[Extracted data entries]
#####

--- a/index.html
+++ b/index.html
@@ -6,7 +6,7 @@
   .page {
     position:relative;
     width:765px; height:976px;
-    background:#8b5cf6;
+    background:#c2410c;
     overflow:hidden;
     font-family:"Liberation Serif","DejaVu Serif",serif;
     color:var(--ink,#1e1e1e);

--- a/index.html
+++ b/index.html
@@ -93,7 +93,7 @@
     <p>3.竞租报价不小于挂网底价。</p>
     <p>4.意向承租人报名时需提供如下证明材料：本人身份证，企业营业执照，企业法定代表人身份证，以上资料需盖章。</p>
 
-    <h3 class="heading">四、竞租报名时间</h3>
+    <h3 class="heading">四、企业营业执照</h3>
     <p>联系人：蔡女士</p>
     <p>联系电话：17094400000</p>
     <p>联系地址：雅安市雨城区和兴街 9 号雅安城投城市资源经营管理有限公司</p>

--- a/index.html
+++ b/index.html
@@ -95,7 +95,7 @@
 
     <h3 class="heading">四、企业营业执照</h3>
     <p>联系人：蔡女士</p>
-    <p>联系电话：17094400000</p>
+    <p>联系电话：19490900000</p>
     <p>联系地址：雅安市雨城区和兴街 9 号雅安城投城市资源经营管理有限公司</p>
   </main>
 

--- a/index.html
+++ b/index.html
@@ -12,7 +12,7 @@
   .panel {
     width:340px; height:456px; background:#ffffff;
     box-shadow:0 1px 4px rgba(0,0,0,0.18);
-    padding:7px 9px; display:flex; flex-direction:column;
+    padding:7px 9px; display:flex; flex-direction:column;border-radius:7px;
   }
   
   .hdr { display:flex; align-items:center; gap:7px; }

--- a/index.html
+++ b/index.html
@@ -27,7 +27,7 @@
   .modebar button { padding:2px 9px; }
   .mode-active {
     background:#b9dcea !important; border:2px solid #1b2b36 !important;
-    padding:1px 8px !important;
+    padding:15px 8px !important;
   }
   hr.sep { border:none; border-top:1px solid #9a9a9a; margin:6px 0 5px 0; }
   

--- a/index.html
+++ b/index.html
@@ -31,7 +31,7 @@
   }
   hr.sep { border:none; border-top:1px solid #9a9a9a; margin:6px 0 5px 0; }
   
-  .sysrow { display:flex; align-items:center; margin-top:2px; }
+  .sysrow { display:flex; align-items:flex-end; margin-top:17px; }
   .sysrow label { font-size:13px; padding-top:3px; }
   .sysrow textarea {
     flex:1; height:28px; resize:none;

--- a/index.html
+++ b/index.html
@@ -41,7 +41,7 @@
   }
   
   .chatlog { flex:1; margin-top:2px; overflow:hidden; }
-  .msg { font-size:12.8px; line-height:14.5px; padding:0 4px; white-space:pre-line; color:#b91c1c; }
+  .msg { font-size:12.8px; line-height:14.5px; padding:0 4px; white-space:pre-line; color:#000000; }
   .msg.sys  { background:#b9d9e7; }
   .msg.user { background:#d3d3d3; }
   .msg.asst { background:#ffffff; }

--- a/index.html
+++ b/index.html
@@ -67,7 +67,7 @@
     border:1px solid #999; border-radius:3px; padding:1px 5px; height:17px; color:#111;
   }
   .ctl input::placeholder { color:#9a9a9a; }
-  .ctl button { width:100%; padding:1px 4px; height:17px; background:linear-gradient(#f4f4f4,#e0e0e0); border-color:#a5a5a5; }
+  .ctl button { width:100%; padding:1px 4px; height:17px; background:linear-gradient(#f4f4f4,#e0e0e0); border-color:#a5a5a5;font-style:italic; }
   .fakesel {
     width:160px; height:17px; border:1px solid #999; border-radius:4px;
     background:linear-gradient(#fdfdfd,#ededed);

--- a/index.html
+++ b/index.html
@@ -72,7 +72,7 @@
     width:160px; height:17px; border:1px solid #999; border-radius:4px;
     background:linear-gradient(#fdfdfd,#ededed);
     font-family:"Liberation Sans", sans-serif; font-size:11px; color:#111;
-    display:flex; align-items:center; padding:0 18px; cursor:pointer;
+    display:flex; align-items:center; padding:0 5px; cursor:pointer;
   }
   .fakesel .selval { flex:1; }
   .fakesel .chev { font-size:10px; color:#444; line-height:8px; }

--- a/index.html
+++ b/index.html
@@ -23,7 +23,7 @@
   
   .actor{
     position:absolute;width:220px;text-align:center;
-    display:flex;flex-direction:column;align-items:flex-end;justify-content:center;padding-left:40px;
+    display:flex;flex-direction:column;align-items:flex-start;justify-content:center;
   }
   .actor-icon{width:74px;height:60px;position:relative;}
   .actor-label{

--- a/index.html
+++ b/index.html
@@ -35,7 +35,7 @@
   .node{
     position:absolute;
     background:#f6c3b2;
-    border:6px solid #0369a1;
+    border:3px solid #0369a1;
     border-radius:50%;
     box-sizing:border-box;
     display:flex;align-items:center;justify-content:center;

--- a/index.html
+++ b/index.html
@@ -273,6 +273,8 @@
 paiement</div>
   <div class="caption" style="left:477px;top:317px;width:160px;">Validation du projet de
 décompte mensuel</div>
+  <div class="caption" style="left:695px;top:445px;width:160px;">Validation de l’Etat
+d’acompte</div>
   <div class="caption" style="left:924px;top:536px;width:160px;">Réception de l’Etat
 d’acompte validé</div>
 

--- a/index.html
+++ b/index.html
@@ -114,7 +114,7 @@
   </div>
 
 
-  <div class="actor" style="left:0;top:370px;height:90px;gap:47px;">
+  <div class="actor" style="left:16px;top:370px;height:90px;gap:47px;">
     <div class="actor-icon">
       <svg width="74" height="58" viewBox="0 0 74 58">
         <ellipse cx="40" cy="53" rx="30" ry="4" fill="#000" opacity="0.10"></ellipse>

#####

Your goal — Give the records again, exactly as they appear.

Task result —
--- a/index.html
+++ b/index.html
@@ -6,7 +6,7 @@
   .page {
     position:relative;
     width:765px; height:976px;
-    background:#8b5cf6;
+    background:#c2410c;
     overflow:hidden;
     font-family:"Liberation Serif","DejaVu Serif",serif;
     color:var(--ink,#1e1e1e);

--- a/index.html
+++ b/index.html
@@ -93,7 +93,7 @@
     <p>3.竞租报价不小于挂网底价。</p>
     <p>4.意向承租人报名时需提供如下证明材料：本人身份证，企业营业执照，企业法定代表人身份证，以上资料需盖章。</p>
 
-    <h3 class="heading">四、竞租报名时间</h3>
+    <h3 class="heading">四、企业营业执照</h3>
     <p>联系人：蔡女士</p>
     <p>联系电话：17094400000</p>
     <p>联系地址：雅安市雨城区和兴街 9 号雅安城投城市资源经营管理有限公司</p>

--- a/index.html
+++ b/index.html
@@ -95,7 +95,7 @@
 
     <h3 class="heading">四、企业营业执照</h3>
     <p>联系人：蔡女士</p>
-    <p>联系电话：17094400000</p>
+    <p>联系电话：19490900000</p>
     <p>联系地址：雅安市雨城区和兴街 9 号雅安城投城市资源经营管理有限公司</p>
   </main>
 

--- a/index.html
+++ b/index.html
@@ -12,7 +12,7 @@
   .panel {
     width:340px; height:456px; background:#ffffff;
     box-shadow:0 1px 4px rgba(0,0,0,0.18);
-    padding:7px 9px; display:flex; flex-direction:column;
+    padding:7px 9px; display:flex; flex-direction:column;border-radius:7px;
   }
   
   .hdr { display:flex; align-items:center; gap:7px; }

--- a/index.html
+++ b/index.html
@@ -27,7 +27,7 @@
   .modebar button { padding:2px 9px; }
   .mode-active {
     background:#b9dcea !important; border:2px solid #1b2b36 !important;
-    padding:1px 8px !important;
+    padding:15px 8px !important;
   }
   hr.sep { border:none; border-top:1px solid #9a9a9a; margin:6px 0 5px 0; }
   

--- a/index.html
+++ b/index.html
@@ -31,7 +31,7 @@
   }
   hr.sep { border:none; border-top:1px solid #9a9a9a; margin:6px 0 5px 0; }
   
-  .sysrow { display:flex; align-items:center; margin-top:2px; }
+  .sysrow { display:flex; align-items:flex-end; margin-top:17px; }
   .sysrow label { font-size:13px; padding-top:3px; }
   .sysrow textarea {
     flex:1; height:28px; resize:none;

--- a/index.html
+++ b/index.html
@@ -41,7 +41,7 @@
   }
   
   .chatlog { flex:1; margin-top:2px; overflow:hidden; }
-  .msg { font-size:12.8px; line-height:14.5px; padding:0 4px; white-space:pre-line; color:#b91c1c; }
+  .msg { font-size:12.8px; line-height:14.5px; padding:0 4px; white-space:pre-line; color:#000000; }
   .msg.sys  { background:#b9d9e7; }
   .msg.user { background:#d3d3d3; }
   .msg.asst { background:#ffffff; }

--- a/index.html
+++ b/index.html
@@ -67,7 +67,7 @@
     border:1px solid #999; border-radius:3px; padding:1px 5px; height:17px; color:#111;
   }
   .ctl input::placeholder { color:#9a9a9a; }
-  .ctl button { width:100%; padding:1px 4px; height:17px; background:linear-gradient(#f4f4f4,#e0e0e0); border-color:#a5a5a5; }
+  .ctl button { width:100%; padding:1px 4px; height:17px; background:linear-gradient(#f4f4f4,#e0e0e0); border-color:#a5a5a5;font-style:italic; }
   .fakesel {
     width:160px; height:17px; border:1px solid #999; border-radius:4px;
     background:linear-gradient(#fdfdfd,#ededed);

--- a/index.html
+++ b/index.html
@@ -72,7 +72,7 @@
     width:160px; height:17px; border:1px solid #999; border-radius:4px;
     background:linear-gradient(#fdfdfd,#ededed);
     font-family:"Liberation Sans", sans-serif; font-size:11px; color:#111;
-    display:flex; align-items:center; padding:0 18px; cursor:pointer;
+    display:flex; align-items:center; padding:0 5px; cursor:pointer;
   }
   .fakesel .selval { flex:1; }
   .fakesel .chev { font-size:10px; color:#444; line-height:8px; }

--- a/index.html
+++ b/index.html
@@ -23,7 +23,7 @@
   
   .actor{
     position:absolute;width:220px;text-align:center;
-    display:flex;flex-direction:column;align-items:flex-end;justify-content:center;padding-left:40px;
+    display:flex;flex-direction:column;align-items:flex-start;justify-content:center;
   }
   .actor-icon{width:74px;height:60px;position:relative;}
   .actor-label{

--- a/index.html
+++ b/index.html
@@ -35,7 +35,7 @@
   .node{
     position:absolute;
     background:#f6c3b2;
-    border:6px solid #0369a1;
+    border:3px solid #0369a1;
     border-radius:50%;
     box-sizing:border-box;
     display:flex;align-items:center;justify-content:center;

--- a/index.html
+++ b/index.html
@@ -273,6 +273,8 @@
 paiement</div>
   <div class="caption" style="left:477px;top:317px;width:160px;">Validation du projet de
 décompte mensuel</div>
+  <div class="caption" style="left:695px;top:445px;width:160px;">Validation de l’Etat
+d’acompte</div>
   <div class="caption" style="left:924px;top:536px;width:160px;">Réception de l’Etat
 d’acompte validé</div>
 

--- a/index.html
+++ b/index.html
@@ -114,7 +114,7 @@
   </div>
 
 
-  <div class="actor" style="left:0;top:370px;height:90px;gap:47px;">
+  <div class="actor" style="left:16px;top:370px;height:90px;gap:47px;">
     <div class="actor-icon">
       <svg width="74" height="58" viewBox="0 0 74 58">
         <ellipse cx="40" cy="53" rx="30" ry="4" fill="#000" opacity="0.10"></ellipse>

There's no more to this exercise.